According to a further embodiment, the coupling agent is COMU, HDCM, 6-chloro-1-((dimethylamino)(morpholino)-methylene)-1H-benzotriazolium hexafluorophosphate 3-oxide (HDMC), selected from the group consisting of chloro-N,N,N',N'-tetramethylformamidinium hexafluorophosphate (TCFH), and tetramethylfluoroformamidinium hexafluorophosphate (TFFH) do.

Another embodiment is to select the coupling agent from the group consisting of compounds having the structure:

and

A further aspect of the invention is to select the coupling agent from compounds of the formula:

co-solvent

Any water-miscible organic cosolvent that meets the criteria of the method, i.e., sufficiently solubilizes the Fmoc-α-amine protected amino acids as such or in their activated form while also swelling the resin to at least 4 mLg ^-1 , is of use. It may be considered for use as a falcon. Aqueous solutions may also include cosolvents in any number and proportion. A dipolar aprotic cosolvent is particularly preferred, especially a dipolar aprotic cosolvent that dissolves Fmoc substituted amino acids well.

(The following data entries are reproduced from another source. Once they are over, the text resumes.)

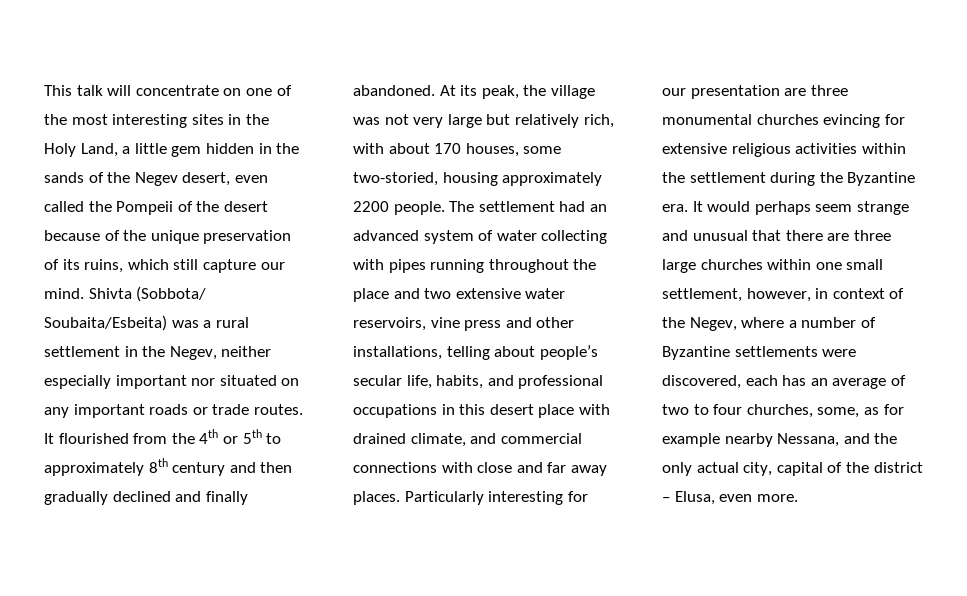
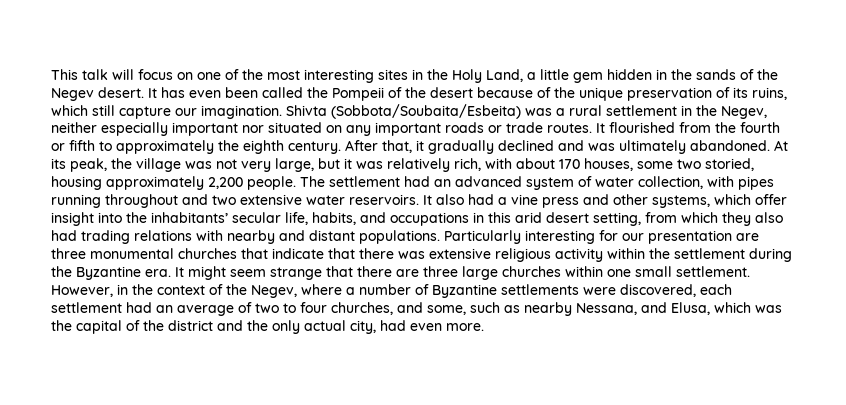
- This talk will concentrate on one of the most interesting sites in the Holy Land, a little gem hidden in the sands of the Negev desert, even called the Pompeii of the desert because of the unique preservation of its ruins, which still capture our mind. Shivta (Sobbota/ Soubaita/Esbeita) was a rural settlement in the Negev, neither especially important nor situated on any important roads or trade routes.
+ This talk will focus on one of the most interesting sites in the Holy Land, a little gem hidden in the sands of the Negev desert. It has even been called the Pompeii of the desert because of the unique preservation of its ruins, which still capture our imagination. Shivta (Sobbota/Soubaita/Esbeita) was a rural settlement in the Negev, neither especially important nor situated on any important roads or trade routes.
- It flourished from the 4th or 5th to approximately 8th century and then gradually declined and finally abandoned.
+ It flourished from the fourth or fifth to approximately the eighth century. After that, it gradually declined and was ultimately abandoned.
- At its peak, the village was not very large but relatively rich, with about 170 houses, some two-storied, housing approximately 2200 people.
+ At its peak, the village was not very large, but it was relatively rich, with about 170 houses, some two storied, housing approximately 2,200 people.
- The settlement had an advanced system of water collecting with pipes running throughout the place and two extensive water reservoirs, vine press and other installations, telling about people’s secular life, habits, and professional occupations in this desert place with drained climate, and commercial connections with close and far away places.
+ The settlement had an advanced system of water collection, with pipes running throughout and two extensive water reservoirs. It also had a vine press and other systems, which offer insight into the inhabitants’ secular life, habits, and occupations in this arid desert setting, from which they also had trading relations with nearby and distant populations.
- Particularly interesting for our presentation are three monumental churches evincing for extensive religious activities within the settlement during the Byzantine era.
+ Particularly interesting for our presentation are three monumental churches that indicate that there was extensive religious activity within the settlement during the Byzantine era.
- It would perhaps seem strange and unusual that there are three large churches within one small settlement, however, in context of the Negev, where a number of Byzantine settlements were discovered, each has an average of two to four churches, some, as for example nearby Nessana, and the only actual city, capital of the district – Elusa, even more.
+ It might seem strange that there are three large churches within one small settlement. However, in the context of the Negev, where a number of Byzantine settlements were discovered, each settlement had an average of two to four churches, and some, such as nearby Nessana, and Elusa, which was the capital of the district and the only actual city, had even more.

According to one aspect, the co-solvent has a polarity of about 0,2 to about 0,5. The lower limit of the polarity of the cosolvent is about 0,21, about 0,22, about 0,23, about 0,24, about 0,25, about 0,26, about 0,27, about 0,28, about 0,29, It could be around 0,30. The upper limit of the polarity of the cosolvent is about 0,49, about 0,48, about 0,47, about 0,46, about 0,45, about 0,44, about 0,43, about 0,42, about 0, 42, could be about 0,40. Any lower and upper levels of polarity may be combined.

According to one aspect the co-solvent is a water-miscible organic co-solvent, preferably an organic polar aprotic co-solvent, and is further characterized as having a range of polarities provided by any combination of the upper or lower polarity values disclosed herein.

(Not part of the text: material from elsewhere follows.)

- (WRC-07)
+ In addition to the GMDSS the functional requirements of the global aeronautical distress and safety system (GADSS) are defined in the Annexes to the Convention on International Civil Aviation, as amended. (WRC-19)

Preferred dipolar aprotic cosolvents are: N-methylpyrrolidone (NMP), N-ethylpyrrolidone, either as a predominant component of the mixture of compounds also known as RhodiaSolv® PolarClean (PC) or in its pure (pure) form. Don (NEP), N-propylpyrrolidone (NPP), N-butylpyrrolidone (NBP), N-pentylpyrrolidone (NPeP), N-hexylpyrrolidone (NHP), N-heptylpyrrolidone Don (NHeP), N-octylpyrrolidone (NOP), dimethylformamide (DMF), diethylformamide (DEF), dipropylformamide (DPF), N-formylpyrrolidine (NFP), N- Formylmorpholine (NFM), N-methylcaprolactam (MCL), 1,3-dimethyl-2-imidazolidinone (DMI), 1,3-dimethyl-3,4,5,6-tetrahydro- 2-pyrimidinone (DMPU), dimethylsulfoxide (DMSO), diethylsulfoxide (DESO), sulfolane, (1R)-7,8-dioxabicyclo[3.2.1]octan-2-one ( dihydrolevoglucosenone, cyrene®), N,N-dimethylacetamide (DMA), N,N,N',N'-tetraethyl sulfamide (TES), 1-butyl-3-methylimidazolium Chloride (BMIMCl), 1-butyl-3-methylimidazolium bromide (BMIMBr), 1-butyl-3-methylimidazolium iodide (BMIMI), 1-butyl-3-methylimidazolium tetrafluoro Borate (BMIMBF ₄ ), methyl-5-(dimethylamino)-2-methyl-5-oxopentanoate.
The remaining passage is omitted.